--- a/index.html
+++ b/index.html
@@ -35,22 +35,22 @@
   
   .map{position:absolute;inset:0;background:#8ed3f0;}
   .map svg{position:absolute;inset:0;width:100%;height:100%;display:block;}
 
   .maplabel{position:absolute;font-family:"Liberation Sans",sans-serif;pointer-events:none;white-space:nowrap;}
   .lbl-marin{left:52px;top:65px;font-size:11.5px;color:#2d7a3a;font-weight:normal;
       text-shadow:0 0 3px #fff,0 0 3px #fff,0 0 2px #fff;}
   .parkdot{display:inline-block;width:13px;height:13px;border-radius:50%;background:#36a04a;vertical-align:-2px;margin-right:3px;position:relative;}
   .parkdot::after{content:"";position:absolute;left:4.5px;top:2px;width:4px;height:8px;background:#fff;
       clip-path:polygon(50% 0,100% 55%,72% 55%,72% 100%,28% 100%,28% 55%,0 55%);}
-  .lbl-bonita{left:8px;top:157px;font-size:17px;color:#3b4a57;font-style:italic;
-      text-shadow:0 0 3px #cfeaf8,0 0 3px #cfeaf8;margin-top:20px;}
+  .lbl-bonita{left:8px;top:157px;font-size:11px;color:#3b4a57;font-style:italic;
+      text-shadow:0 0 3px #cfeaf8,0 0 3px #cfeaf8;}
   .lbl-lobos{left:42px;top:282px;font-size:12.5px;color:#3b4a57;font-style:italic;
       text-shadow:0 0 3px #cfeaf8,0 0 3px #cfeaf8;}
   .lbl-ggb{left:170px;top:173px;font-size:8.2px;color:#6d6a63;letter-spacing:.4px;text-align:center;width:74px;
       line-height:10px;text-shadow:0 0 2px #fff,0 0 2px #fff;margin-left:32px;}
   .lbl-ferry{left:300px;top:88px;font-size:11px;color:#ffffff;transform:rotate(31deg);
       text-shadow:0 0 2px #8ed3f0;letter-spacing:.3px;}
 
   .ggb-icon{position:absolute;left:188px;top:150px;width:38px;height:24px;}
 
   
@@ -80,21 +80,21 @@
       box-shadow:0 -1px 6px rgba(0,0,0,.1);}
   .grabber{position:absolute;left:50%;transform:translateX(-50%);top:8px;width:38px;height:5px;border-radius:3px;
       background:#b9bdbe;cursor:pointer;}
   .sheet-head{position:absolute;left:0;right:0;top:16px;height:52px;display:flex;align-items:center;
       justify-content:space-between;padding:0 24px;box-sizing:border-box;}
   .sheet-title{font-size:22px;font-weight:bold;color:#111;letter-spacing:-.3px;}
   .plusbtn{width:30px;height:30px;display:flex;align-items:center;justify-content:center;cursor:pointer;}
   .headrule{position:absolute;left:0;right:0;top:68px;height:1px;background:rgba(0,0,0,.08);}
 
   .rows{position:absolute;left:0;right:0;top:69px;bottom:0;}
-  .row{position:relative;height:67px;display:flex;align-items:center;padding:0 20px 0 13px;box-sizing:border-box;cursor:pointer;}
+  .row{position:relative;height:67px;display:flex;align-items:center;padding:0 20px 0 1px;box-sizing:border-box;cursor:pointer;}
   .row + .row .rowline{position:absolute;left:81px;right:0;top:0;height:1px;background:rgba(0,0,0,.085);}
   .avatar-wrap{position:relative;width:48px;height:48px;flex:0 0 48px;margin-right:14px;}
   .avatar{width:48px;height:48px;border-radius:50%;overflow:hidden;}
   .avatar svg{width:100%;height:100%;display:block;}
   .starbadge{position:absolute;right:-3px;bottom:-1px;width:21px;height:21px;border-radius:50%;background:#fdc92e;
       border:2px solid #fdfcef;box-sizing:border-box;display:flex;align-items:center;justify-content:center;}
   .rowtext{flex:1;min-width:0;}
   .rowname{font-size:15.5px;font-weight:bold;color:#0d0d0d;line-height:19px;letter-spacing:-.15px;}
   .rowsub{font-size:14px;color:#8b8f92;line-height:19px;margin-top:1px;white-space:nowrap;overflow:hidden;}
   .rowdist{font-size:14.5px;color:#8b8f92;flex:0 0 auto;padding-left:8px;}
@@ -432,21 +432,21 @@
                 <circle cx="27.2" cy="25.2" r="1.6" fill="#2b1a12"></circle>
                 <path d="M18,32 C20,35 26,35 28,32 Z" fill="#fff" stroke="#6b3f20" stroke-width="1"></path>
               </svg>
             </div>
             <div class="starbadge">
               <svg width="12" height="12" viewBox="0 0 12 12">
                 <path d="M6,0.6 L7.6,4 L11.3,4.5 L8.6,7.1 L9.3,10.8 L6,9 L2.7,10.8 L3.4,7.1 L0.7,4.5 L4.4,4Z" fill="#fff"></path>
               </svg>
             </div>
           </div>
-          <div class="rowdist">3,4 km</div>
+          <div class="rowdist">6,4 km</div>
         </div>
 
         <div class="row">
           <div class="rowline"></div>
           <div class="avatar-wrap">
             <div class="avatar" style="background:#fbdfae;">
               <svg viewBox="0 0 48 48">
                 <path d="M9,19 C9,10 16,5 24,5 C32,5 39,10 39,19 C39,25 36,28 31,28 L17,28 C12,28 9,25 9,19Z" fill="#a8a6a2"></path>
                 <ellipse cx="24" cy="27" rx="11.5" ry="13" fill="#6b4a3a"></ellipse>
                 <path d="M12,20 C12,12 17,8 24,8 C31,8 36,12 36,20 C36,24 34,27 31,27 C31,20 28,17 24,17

------------------------------------------------------------------------

Take each line of the listing above and set it down again exactly.

--- a/index.html
+++ b/index.html
@@ -35,22 +35,22 @@
   
   .map{position:absolute;inset:0;background:#8ed3f0;}
   .map svg{position:absolute;inset:0;width:100%;height:100%;display:block;}
 
   .maplabel{position:absolute;font-family:"Liberation Sans",sans-serif;pointer-events:none;white-space:nowrap;}
   .lbl-marin{left:52px;top:65px;font-size:11.5px;color:#2d7a3a;font-weight:normal;
       text-shadow:0 0 3px #fff,0 0 3px #fff,0 0 2px #fff;}
   .parkdot{display:inline-block;width:13px;height:13px;border-radius:50%;background:#36a04a;vertical-align:-2px;margin-right:3px;position:relative;}
   .parkdot::after{content:"";position:absolute;left:4.5px;top:2px;width:4px;height:8px;background:#fff;
       clip-path:polygon(50% 0,100% 55%,72% 55%,72% 100%,28% 100%,28% 55%,0 55%);}
-  .lbl-bonita{left:8px;top:157px;font-size:17px;color:#3b4a57;font-style:italic;
-      text-shadow:0 0 3px #cfeaf8,0 0 3px #cfeaf8;margin-top:20px;}
+  .lbl-bonita{left:8px;top:157px;font-size:11px;color:#3b4a57;font-style:italic;
+      text-shadow:0 0 3px #cfeaf8,0 0 3px #cfeaf8;}
   .lbl-lobos{left:42px;top:282px;font-size:12.5px;color:#3b4a57;font-style:italic;
       text-shadow:0 0 3px #cfeaf8,0 0 3px #cfeaf8;}
   .lbl-ggb{left:170px;top:173px;font-size:8.2px;color:#6d6a63;letter-spacing:.4px;text-align:center;width:74px;
       line-height:10px;text-shadow:0 0 2px #fff,0 0 2px #fff;margin-left:32px;}
   .lbl-ferry{left:300px;top:88px;font-size:11px;color:#ffffff;transform:rotate(31deg);
       text-shadow:0 0 2px #8ed3f0;letter-spacing:.3px;}
 
   .ggb-icon{position:absolute;left:188px;top:150px;width:38px;height:24px;}
 
   
@@ -80,21 +80,21 @@
       box-shadow:0 -1px 6px rgba(0,0,0,.1);}
   .grabber{position:absolute;left:50%;transform:translateX(-50%);top:8px;width:38px;height:5px;border-radius:3px;
       background:#b9bdbe;cursor:pointer;}
   .sheet-head{position:absolute;left:0;right:0;top:16px;height:52px;display:flex;align-items:center;
       justify-content:space-between;padding:0 24px;box-sizing:border-box;}
   .sheet-title{font-size:22px;font-weight:bold;color:#111;letter-spacing:-.3px;}
   .plusbtn{width:30px;height:30px;display:flex;align-items:center;justify-content:center;cursor:pointer;}
   .headrule{position:absolute;left:0;right:0;top:68px;height:1px;background:rgba(0,0,0,.08);}
 
   .rows{position:absolute;left:0;right:0;top:69px;bottom:0;}
-  .row{position:relative;height:67px;display:flex;align-items:center;padding:0 20px 0 13px;box-sizing:border-box;cursor:pointer;}
+  .row{position:relative;height:67px;display:flex;align-items:center;padding:0 20px 0 1px;box-sizing:border-box;cursor:pointer;}
   .row + .row .rowline{position:absolute;left:81px;right:0;top:0;height:1px;background:rgba(0,0,0,.085);}
   .avatar-wrap{position:relative;width:48px;height:48px;flex:0 0 48px;margin-right:14px;}
   .avatar{width:48px;height:48px;border-radius:50%;overflow:hidden;}
   .avatar svg{width:100%;height:100%;display:block;}
   .starbadge{position:absolute;right:-3px;bottom:-1px;width:21px;height:21px;border-radius:50%;background:#fdc92e;
       border:2px solid #fdfcef;box-sizing:border-box;display:flex;align-items:center;justify-content:center;}
   .rowtext{flex:1;min-width:0;}
   .rowname{font-size:15.5px;font-weight:bold;color:#0d0d0d;line-height:19px;letter-spacing:-.15px;}
   .rowsub{font-size:14px;color:#8b8f92;line-height:19px;margin-top:1px;white-space:nowrap;overflow:hidden;}
   .rowdist{font-size:14.5px;color:#8b8f92;flex:0 0 auto;padding-left:8px;}
@@ -432,21 +432,21 @@
                 <circle cx="27.2" cy="25.2" r="1.6" fill="#2b1a12"></circle>
                 <path d="M18,32 C20,35 26,35 28,32 Z" fill="#fff" stroke="#6b3f20" stroke-width="1"></path>
               </svg>
             </div>
             <div class="starbadge">
               <svg width="12" height="12" viewBox="0 0 12 12">
                 <path d="M6,0.6 L7.6,4 L11.3,4.5 L8.6,7.1 L9.3,10.8 L6,9 L2.7,10.8 L3.4,7.1 L0.7,4.5 L4.4,4Z" fill="#fff"></path>
               </svg>
             </div>
           </div>
-          <div class="rowdist">3,4 km</div>
+          <div class="rowdist">6,4 km</div>
         </div>
 
         <div class="row">
           <div class="rowline"></div>
           <div class="avatar-wrap">
             <div class="avatar" style="background:#fbdfae;">
               <svg viewBox="0 0 48 48">
                 <path d="M9,19 C9,10 16,5 24,5 C32,5 39,10 39,19 C39,25 36,28 31,28 L17,28 C12,28 9,25 9,19Z" fill="#a8a6a2"></path>
                 <ellipse cx="24" cy="27" rx="11.5" ry="13" fill="#6b4a3a"></ellipse>
                 <path d="M12,20 C12,12 17,8 24,8 C31,8 36,12 36,20 C36,24 34,27 31,27 C31,20 28,17 24,17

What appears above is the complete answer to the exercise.